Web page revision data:
= Beginning of Section =

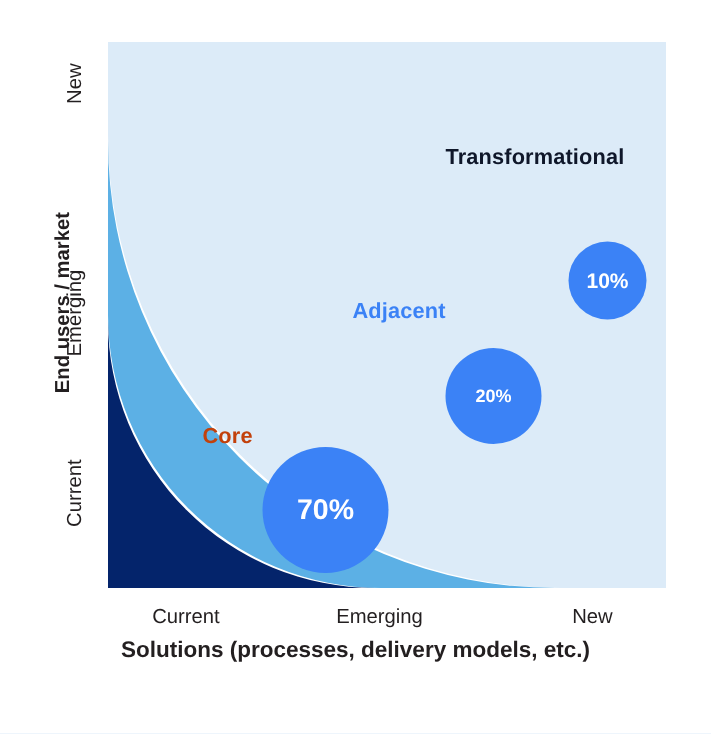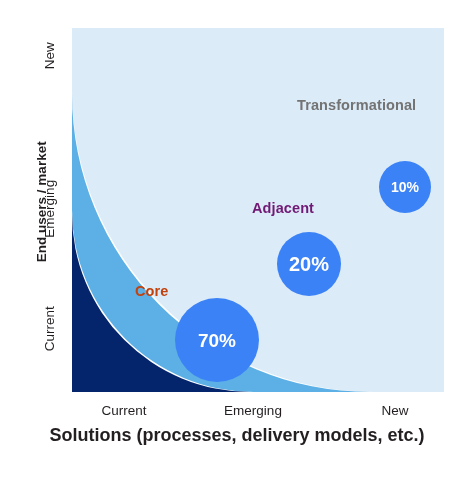"Transformational" #label-transformational { color: #737373 -> #0f172a }
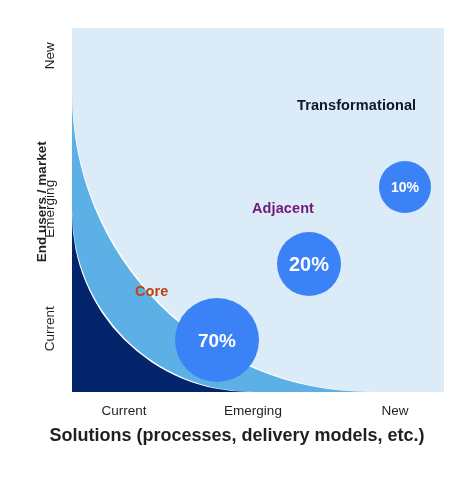"Adjacent" #label-adjacent { color: #701a75 -> #3b82f6; left: 252px -> 235px }
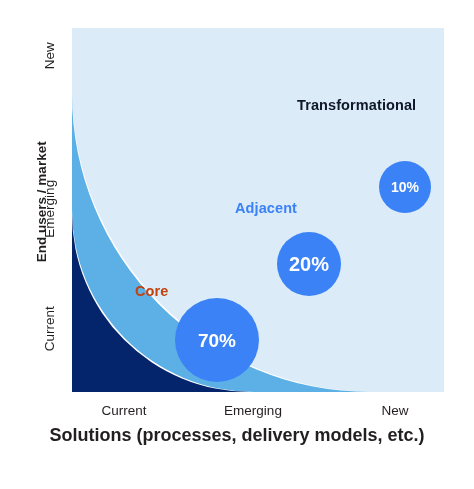"20%" #bubble-20 { font-size: 20px -> 12px; left: 277px -> 297px }
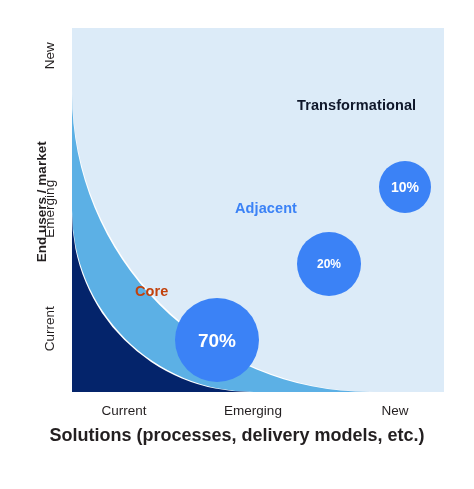"Solutions (processes, delivery models," #x-axis-title { font-size: 18px -> 15px }
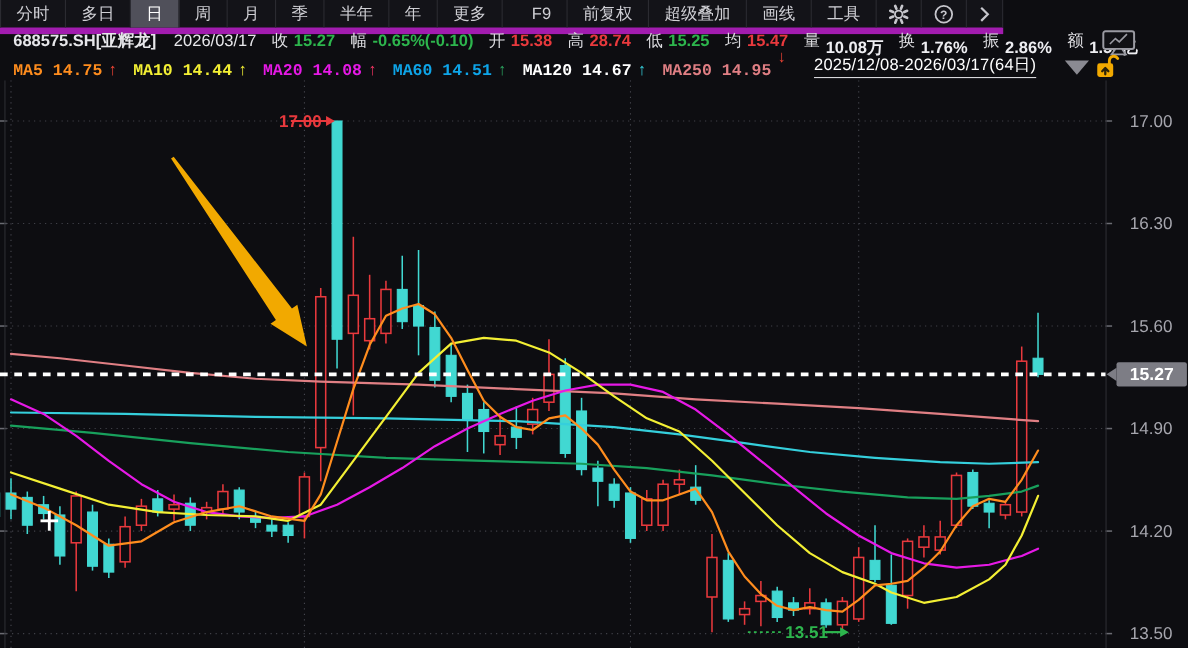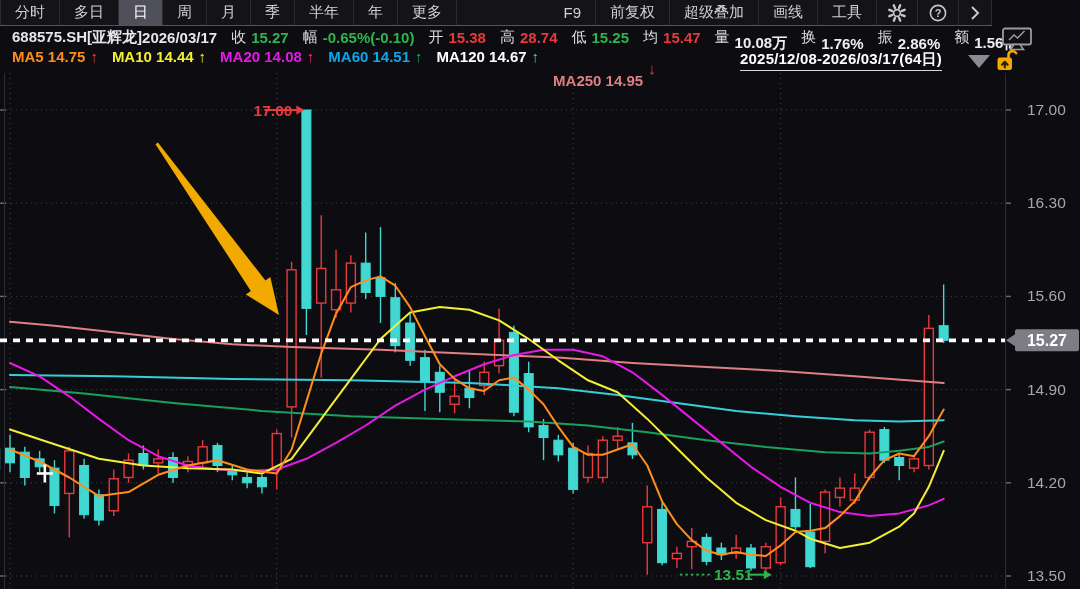"分时" .row1 { border-bottom: 1px solid #a21caf -> 6px solid #a21caf; width: 992px -> 912px }
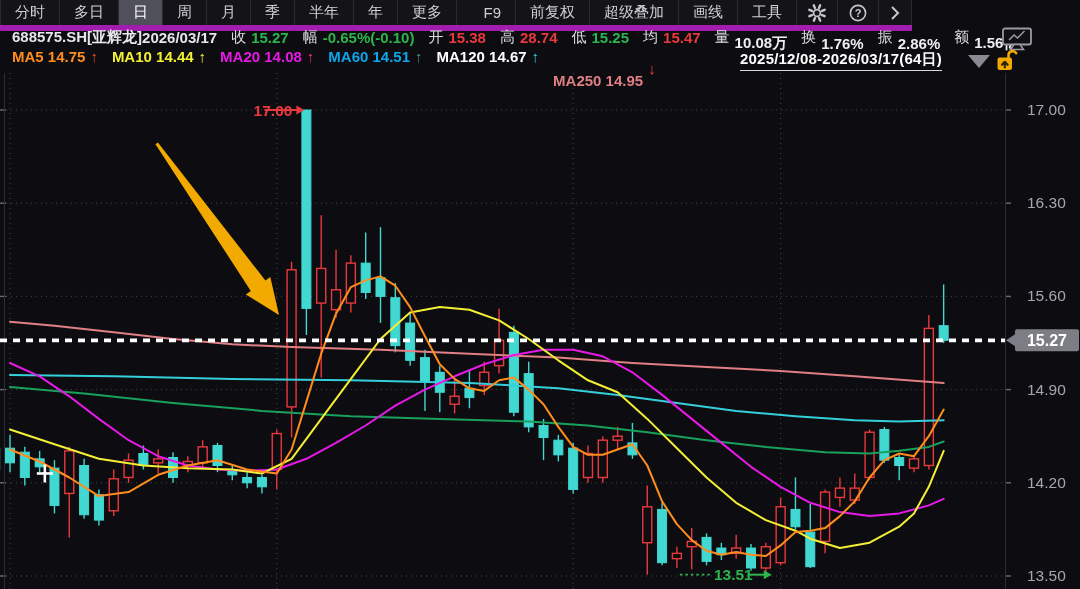"2026/03/17" .row2 .qdate { font-weight: 700 -> 400; margin-left: none -> 16px }
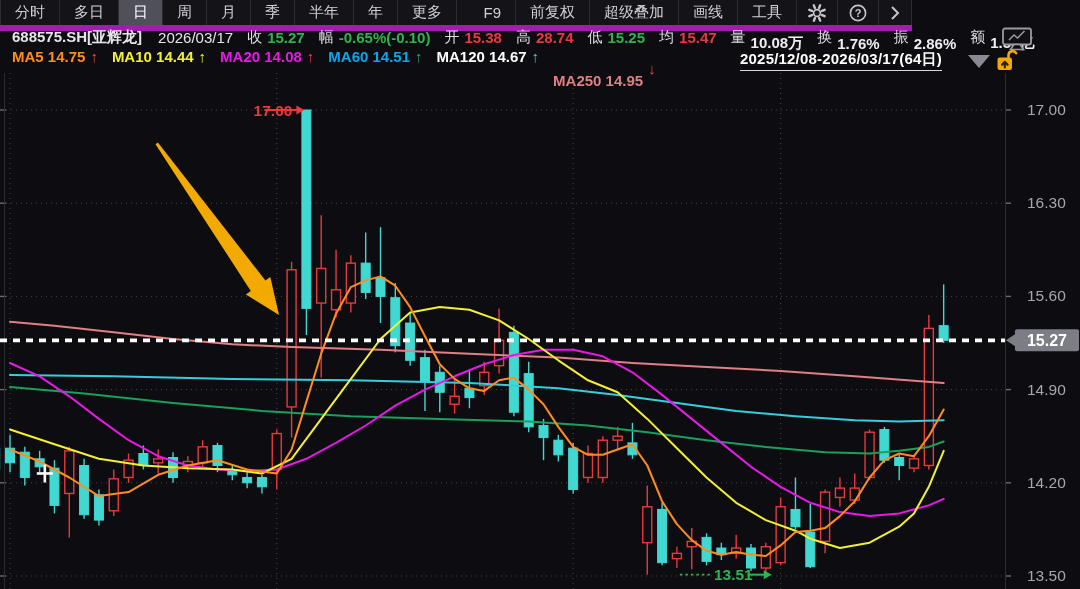"MA5 14.75" .ma-group { align-items: flex-start -> flex-end; font-family: none -> Liberation Mono, monospace }
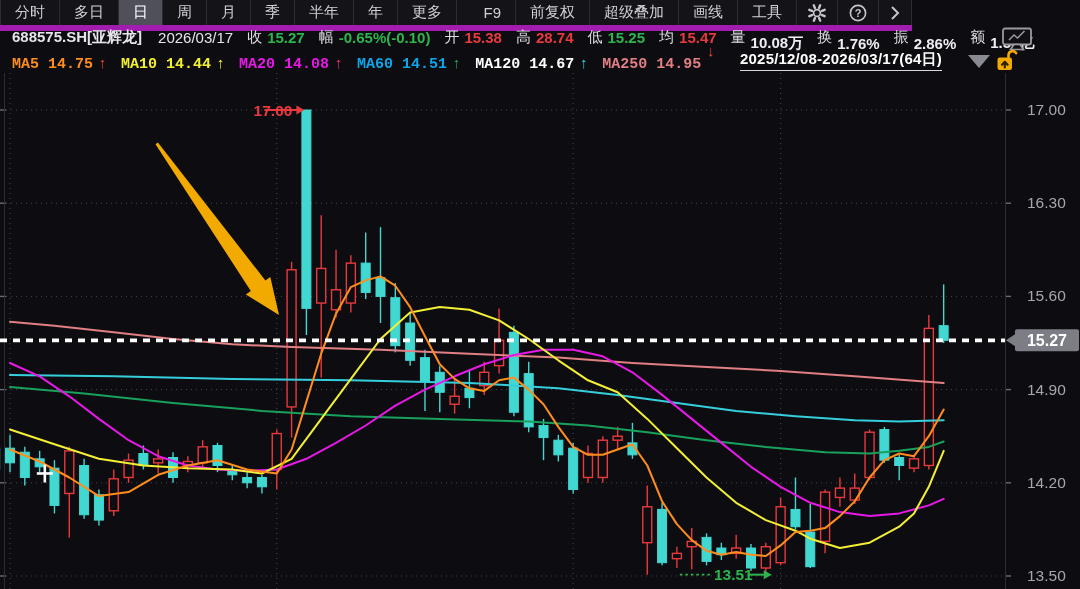"2025/12/08-2026/03/17(64日)" .range-text { font-weight: 700 -> 400 }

= End of Section =

## Problem details
Given the records above, return the lines starting at the one that holds "font-size: 20px ->" and ending at the one that holds "700 -> 400;", exactly, and nothing besides; leave every picture out.

## Answer below
"20%" #bubble-20 { font-size: 20px -> 12px; left: 277px -> 297px }
"Solutions (processes, delivery models," #x-axis-title { font-size: 18px -> 15px }
"分时" .row1 { border-bottom: 1px solid #a21caf -> 6px solid #a21caf; width: 992px -> 912px }
"2026/03/17" .row2 .qdate { font-weight: 700 -> 400; margin-left: none -> 16px }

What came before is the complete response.